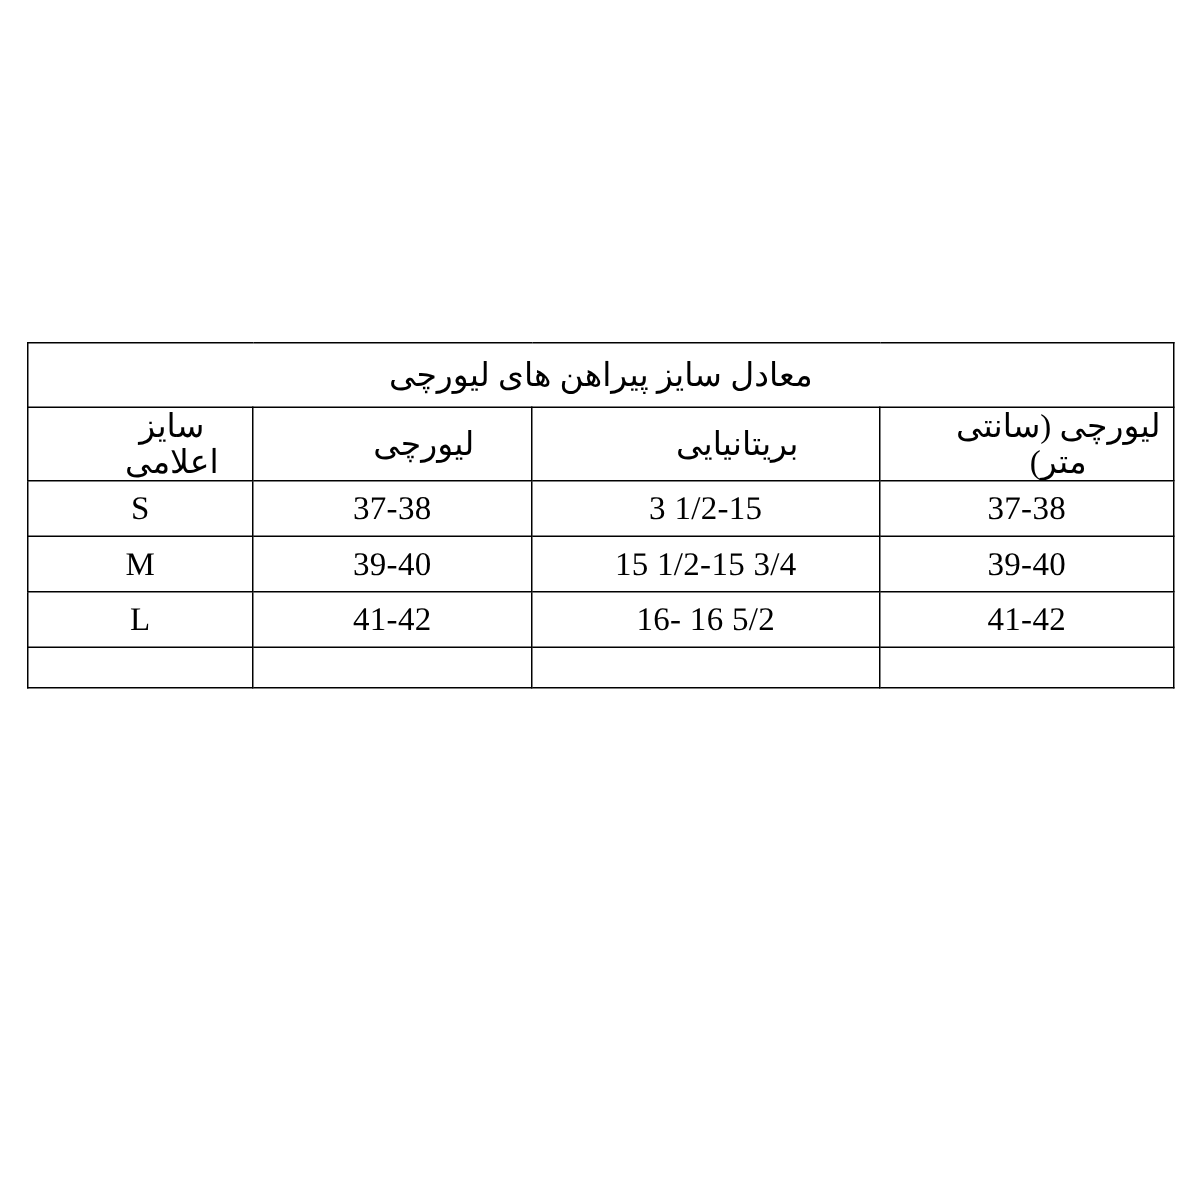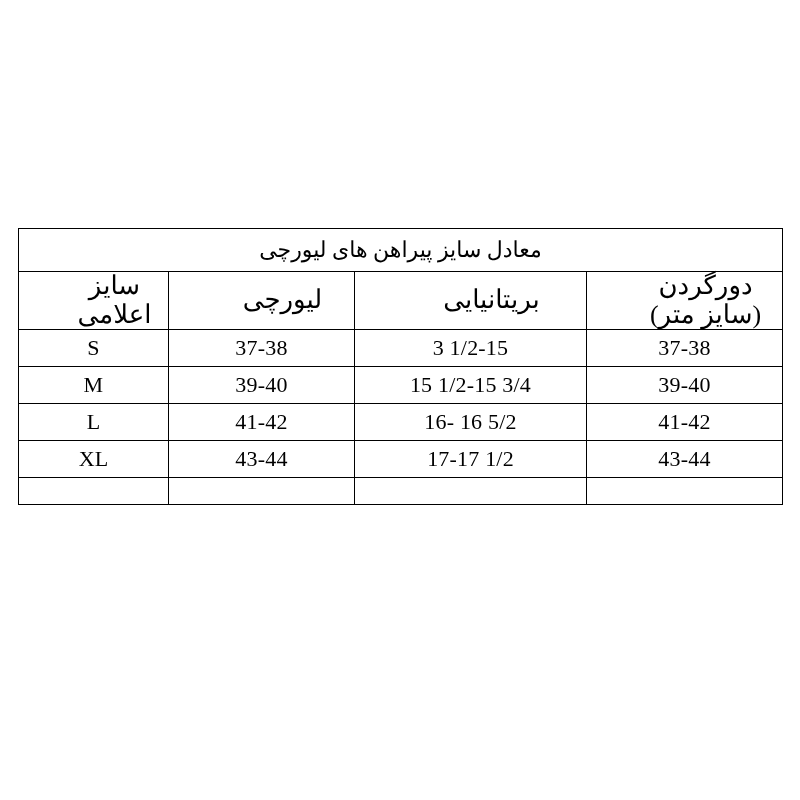--- a/index.html
+++ b/index.html
@@ -50,7 +50,7 @@
   }
   tr.header-row td {
     height: 44px;
-    font-size: 26px;
+    font-size: 22px;
     padding-left: 42px;
   }
   tr.data-row td {

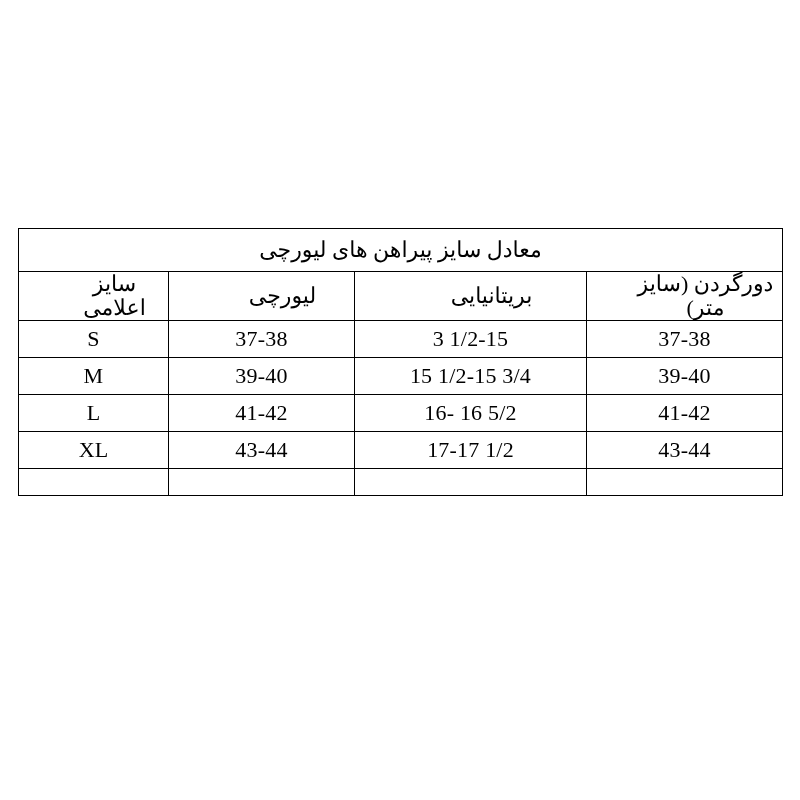--- a/index.html
+++ b/index.html
@@ -117,7 +117,7 @@
           <td class="hdr-declared">سایز اعلامی</td>
           <td class="hdr-eu">لیورچی</td>
           <td class="hdr-uk">بریتانیایی</td>
-          <td class="hdr-neck">دورگردن  (سایز متر)</td>
+          <td class="hdr-neck">لیورچی  (سانتی متر)</td>
         </tr>
 
         <tr class="data-row">

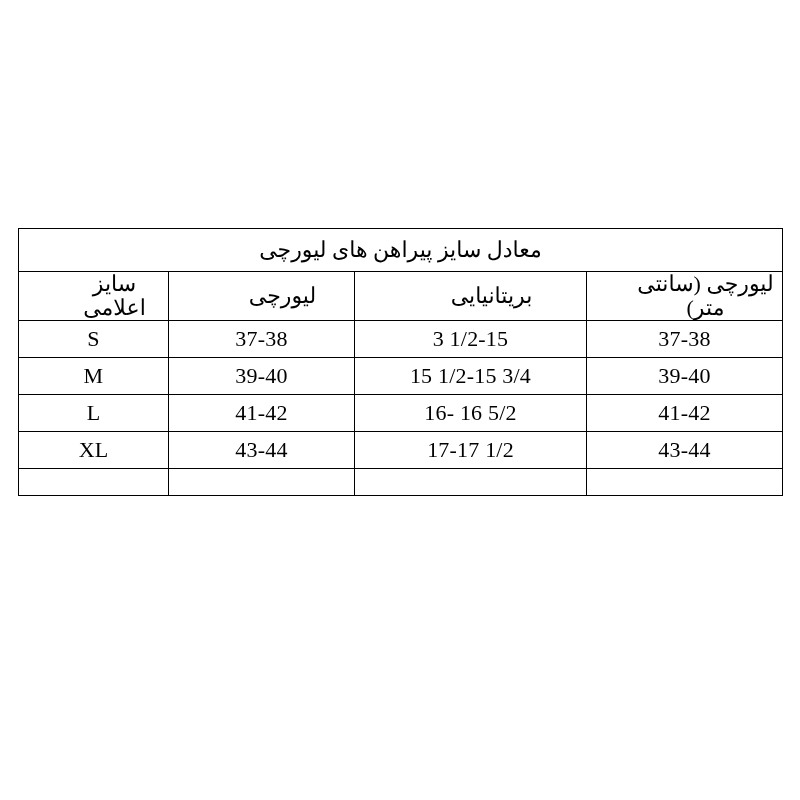--- a/index.html
+++ b/index.html
@@ -138,12 +138,6 @@
           <td class="num">16- 16 5/2</td>
           <td class="num">41-42</td>
         </tr>
-        <tr class="data-row">
-          <td class="num">XL</td>
-          <td class="num eu-cell">43-44</td>
-          <td class="num">17-17 1/2</td>
-          <td class="num">43-44</td>
-        </tr>
         <tr class="spacer-row">
           <td></td>
           <td></td>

• _PROMPT_: Find how many lines of the listing include the word "data" and answer with that count by itself.

• _YOUR RESPONSE_: 3